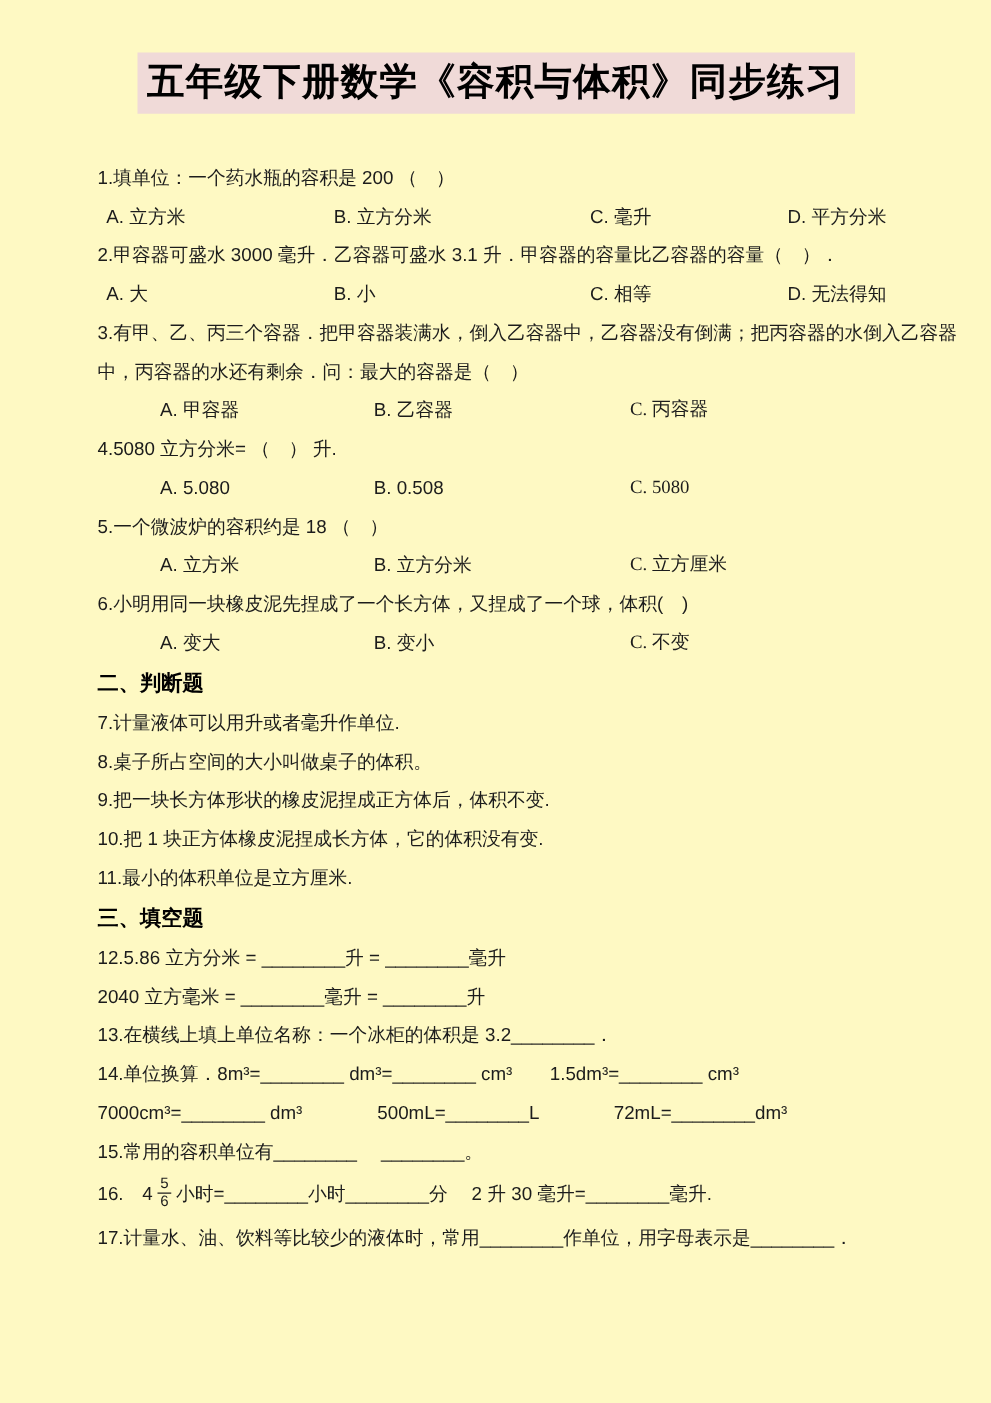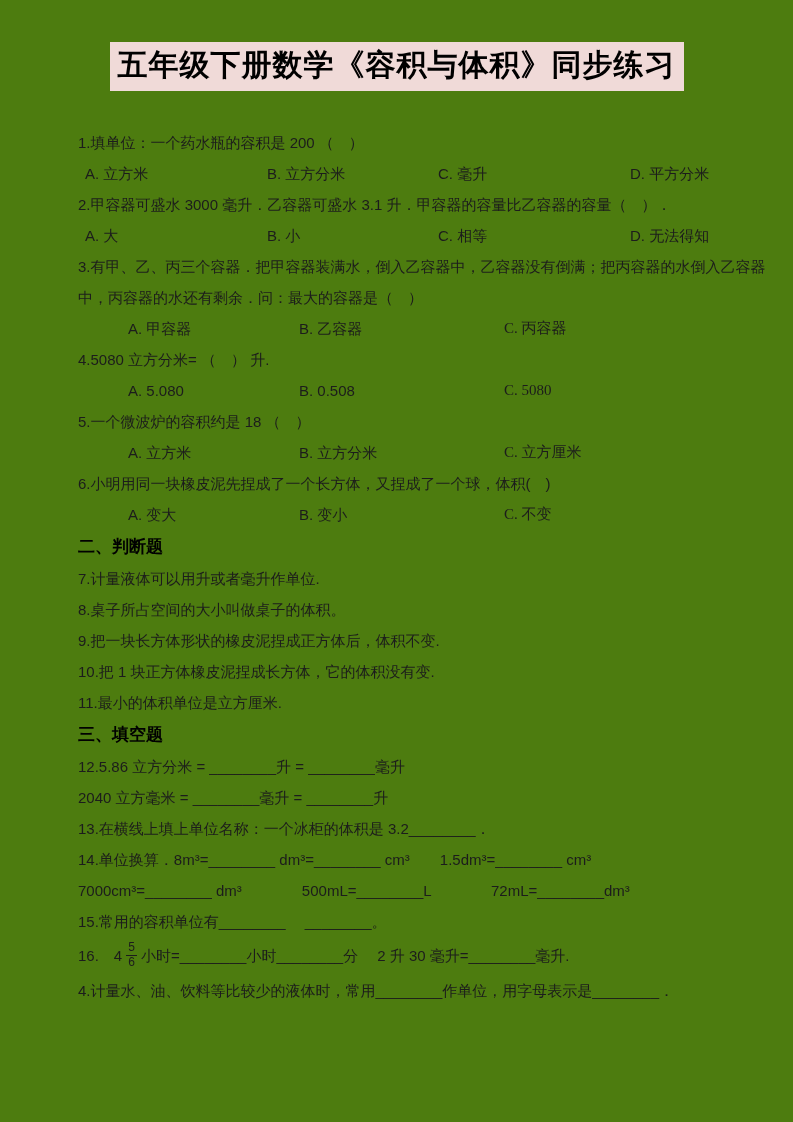"五年级下册数学《容积与体积》同步练习" .page { background: #4d7c0f -> #fef9c3 }
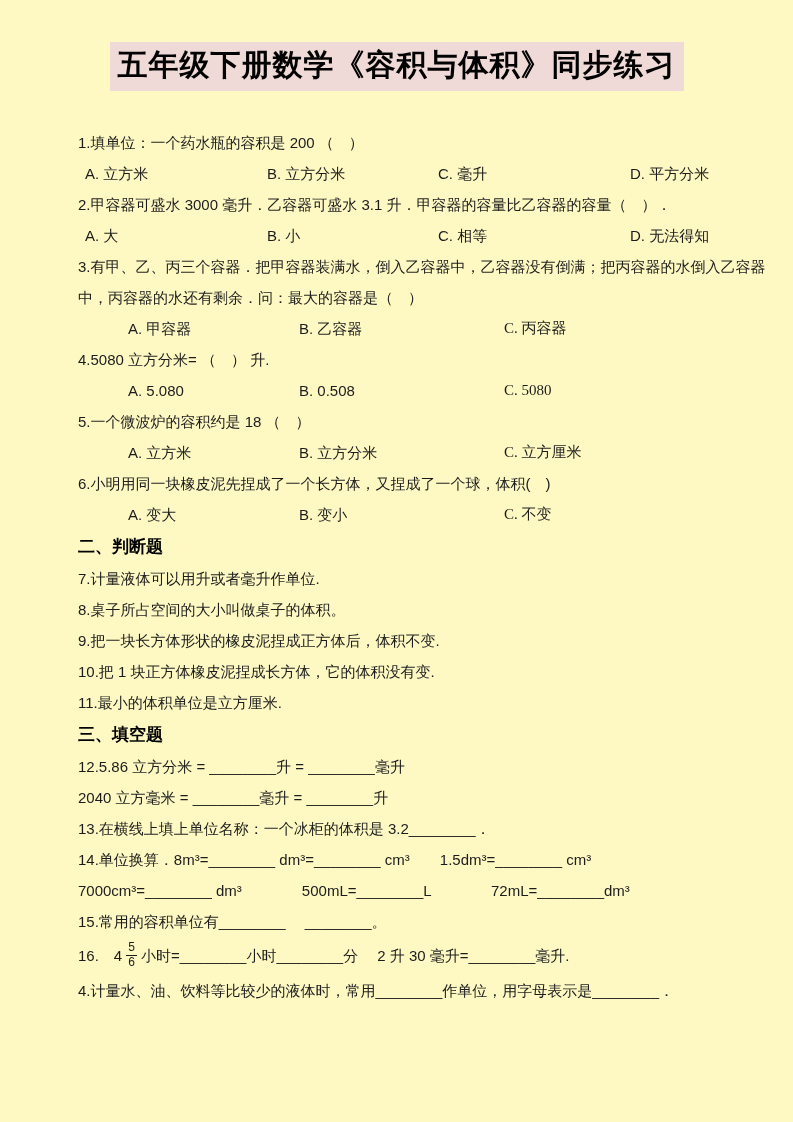"C. 毫升" .o4-2 { left: 360px -> 394px }
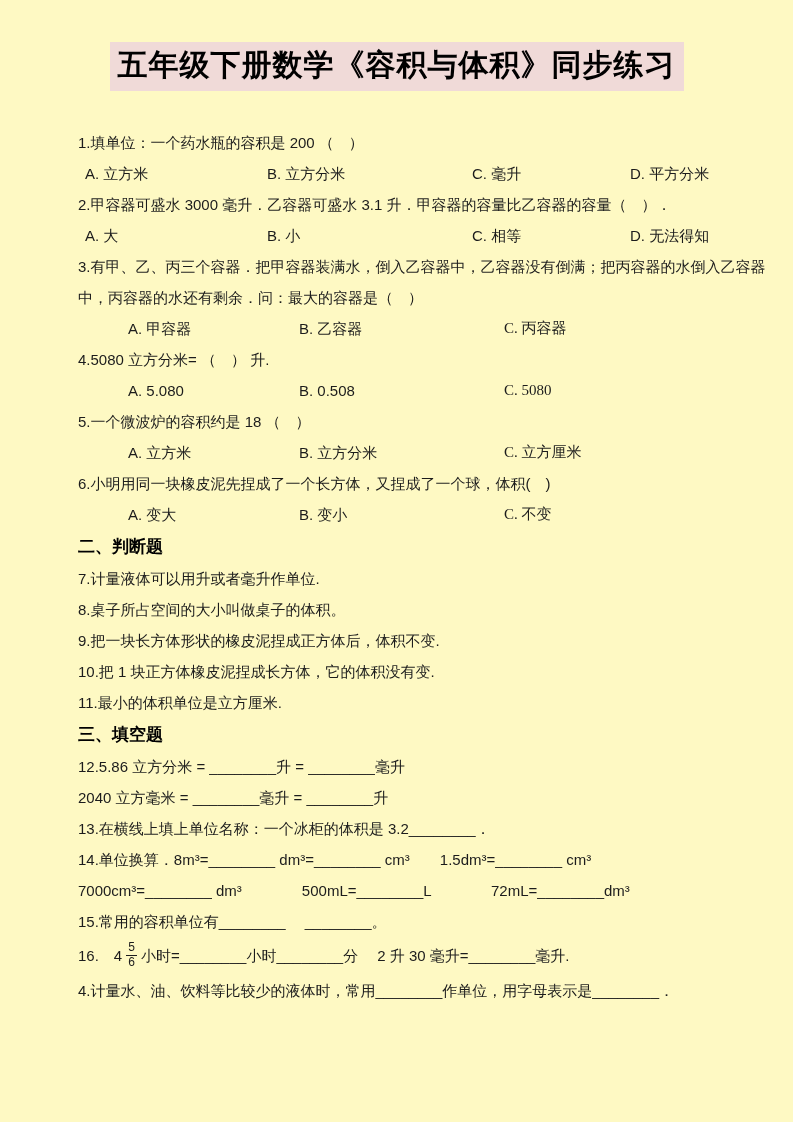"4.计量水、油、饮料等比较少的液体时，常用________作单位，用字母表示是_" div.line { text: 4 -> 17 }
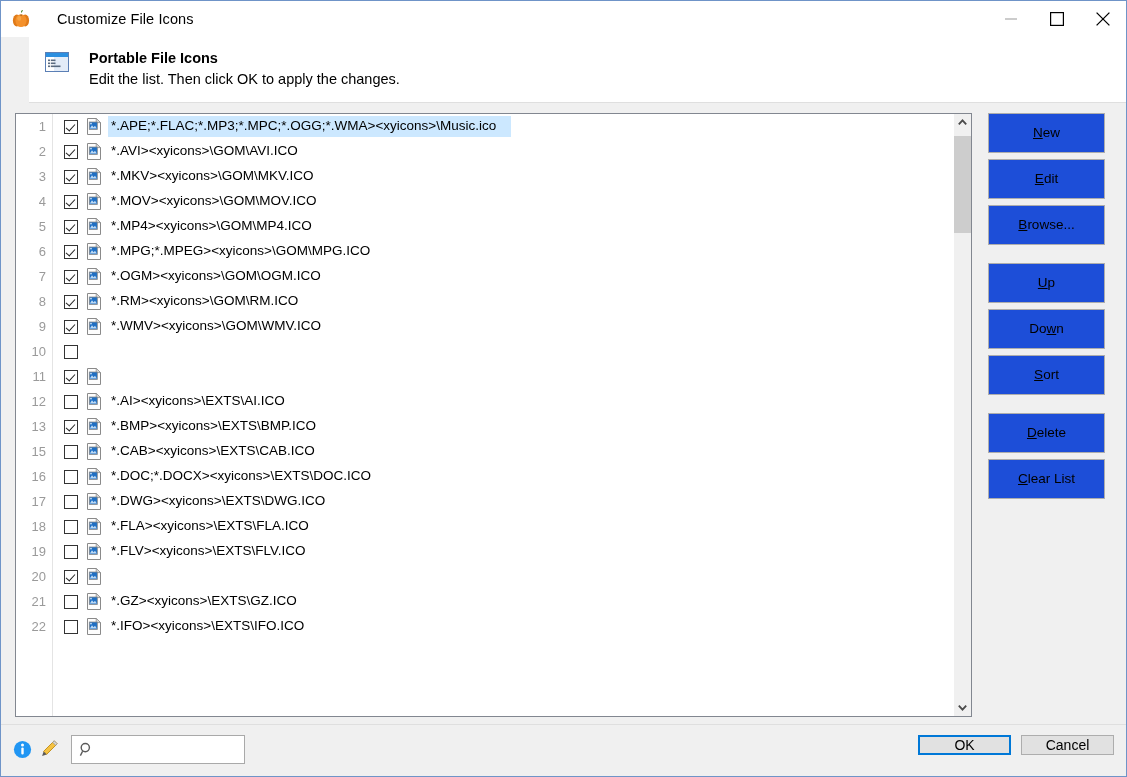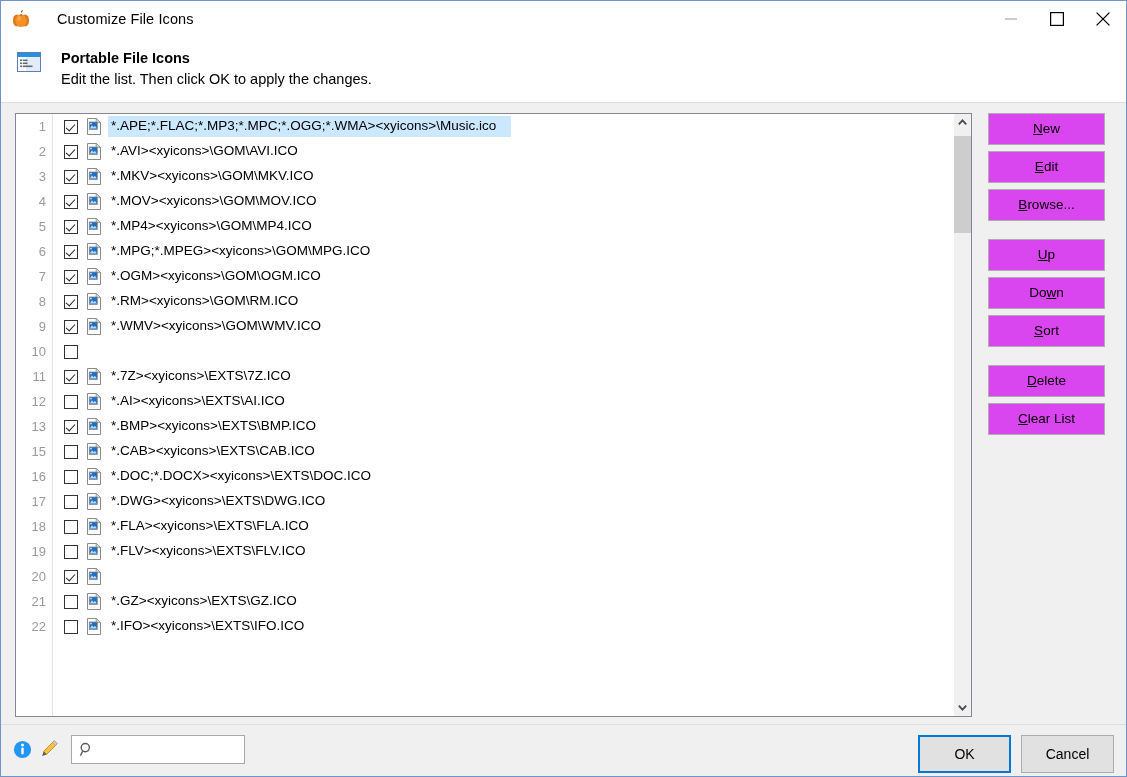"Portable File Icons" .header { margin-left: none -> 28px }
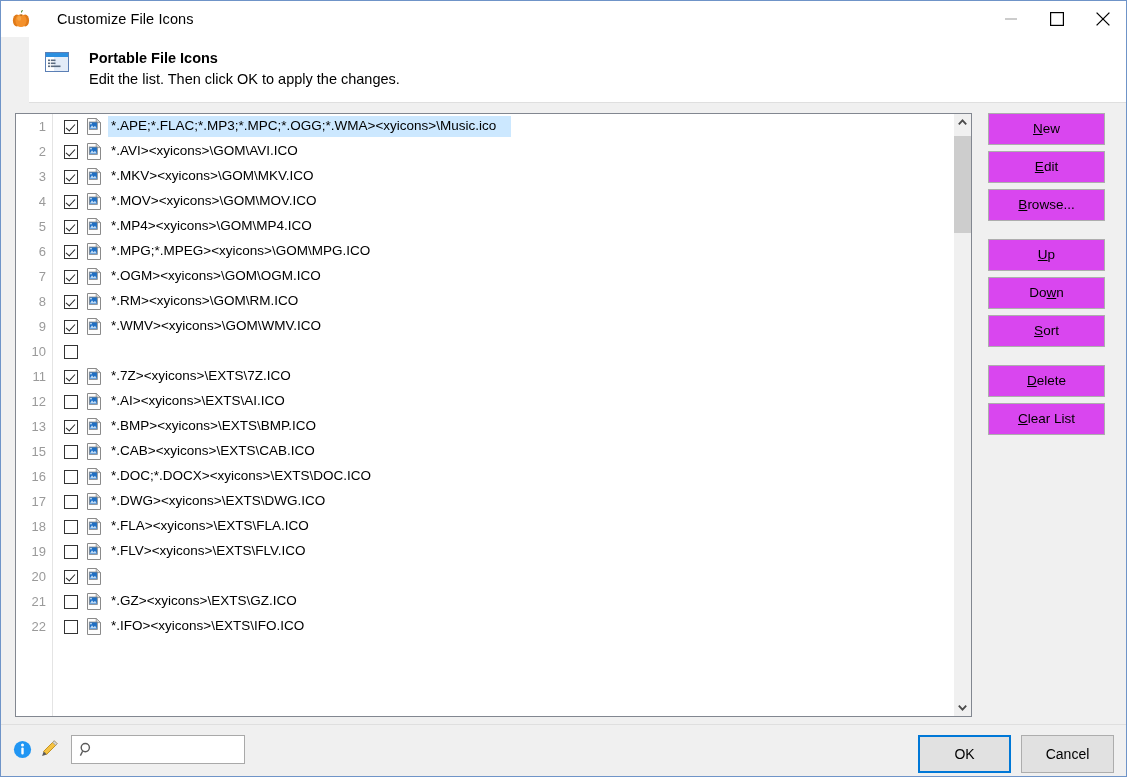"New" .btn { background: #d946ef -> #1d4ed8; height: 32px -> 40px }
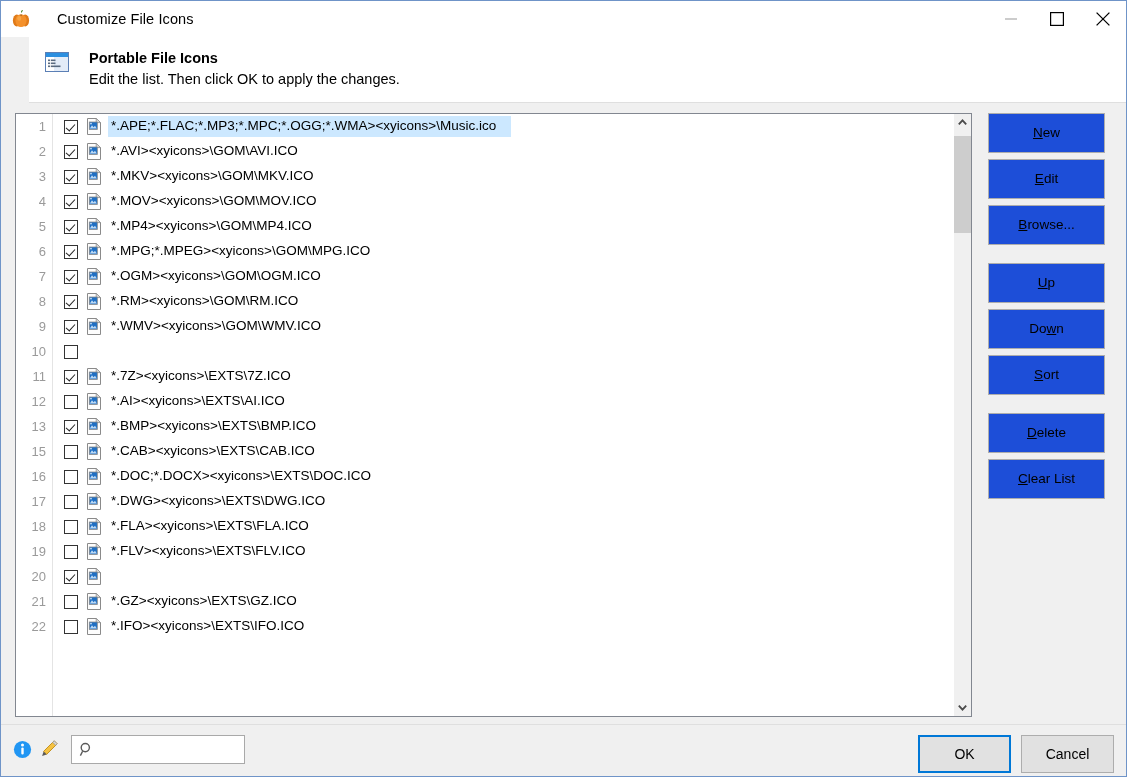"*.7Z><xyicons>\EXTS\7Z.ICO" div.row-text { html: <div>*.7Z&gt;&lt;xyicons&gt;\EXTS\7Z.ICO</div> -> none }
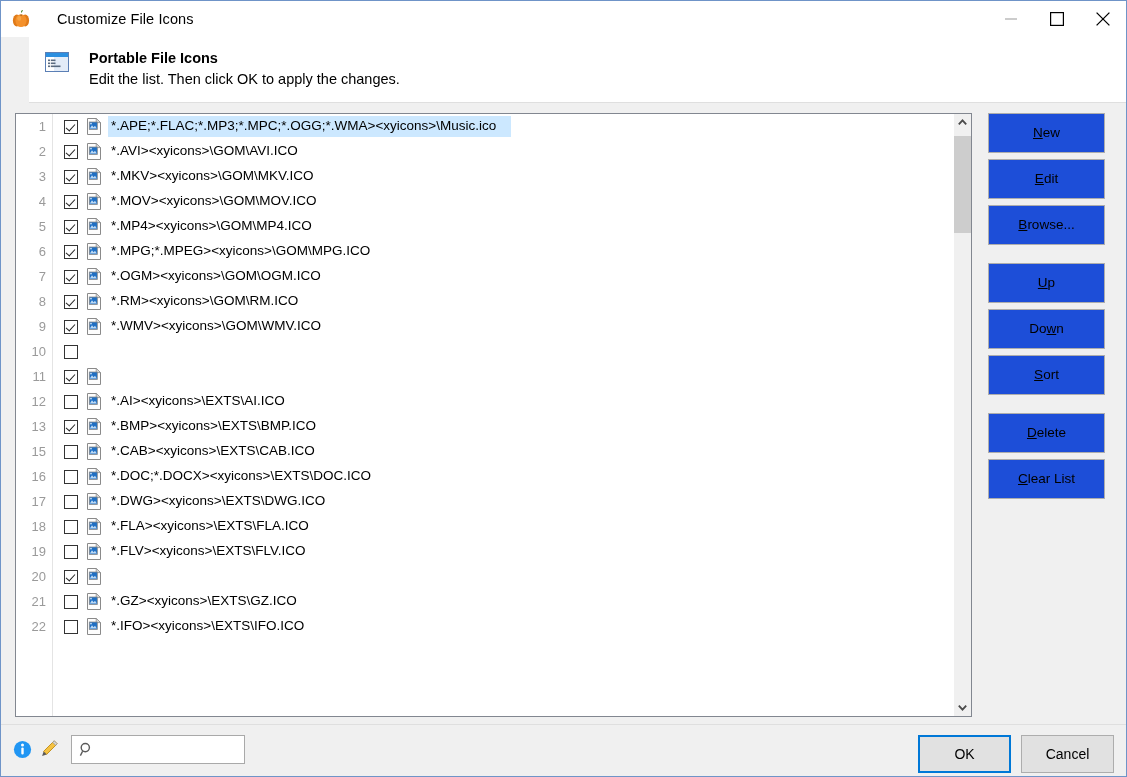"OK" .dlg-btn { height: 38px -> 20px }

* **Your objective**
Write out each entry exactly; any pictures stay out of the copy.

* **Answer area**
"五年级下册数学《容积与体积》同步练习" .page { background: #4d7c0f -> #fef9c3 }
"C. 毫升" .o4-2 { left: 360px -> 394px }
"4.计量水、油、饮料等比较少的液体时，常用________作单位，用字母表示是_" div.line { text: 4 -> 17 }
"Portable File Icons" .header { margin-left: none -> 28px }
"New" .btn { background: #d946ef -> #1d4ed8; height: 32px -> 40px }
"*.7Z><xyicons>\EXTS\7Z.ICO" div.row-text { html: <div>*.7Z&gt;&lt;xyicons&gt;\EXTS\7Z.ICO</div> -> none }
"OK" .dlg-btn { height: 38px -> 20px }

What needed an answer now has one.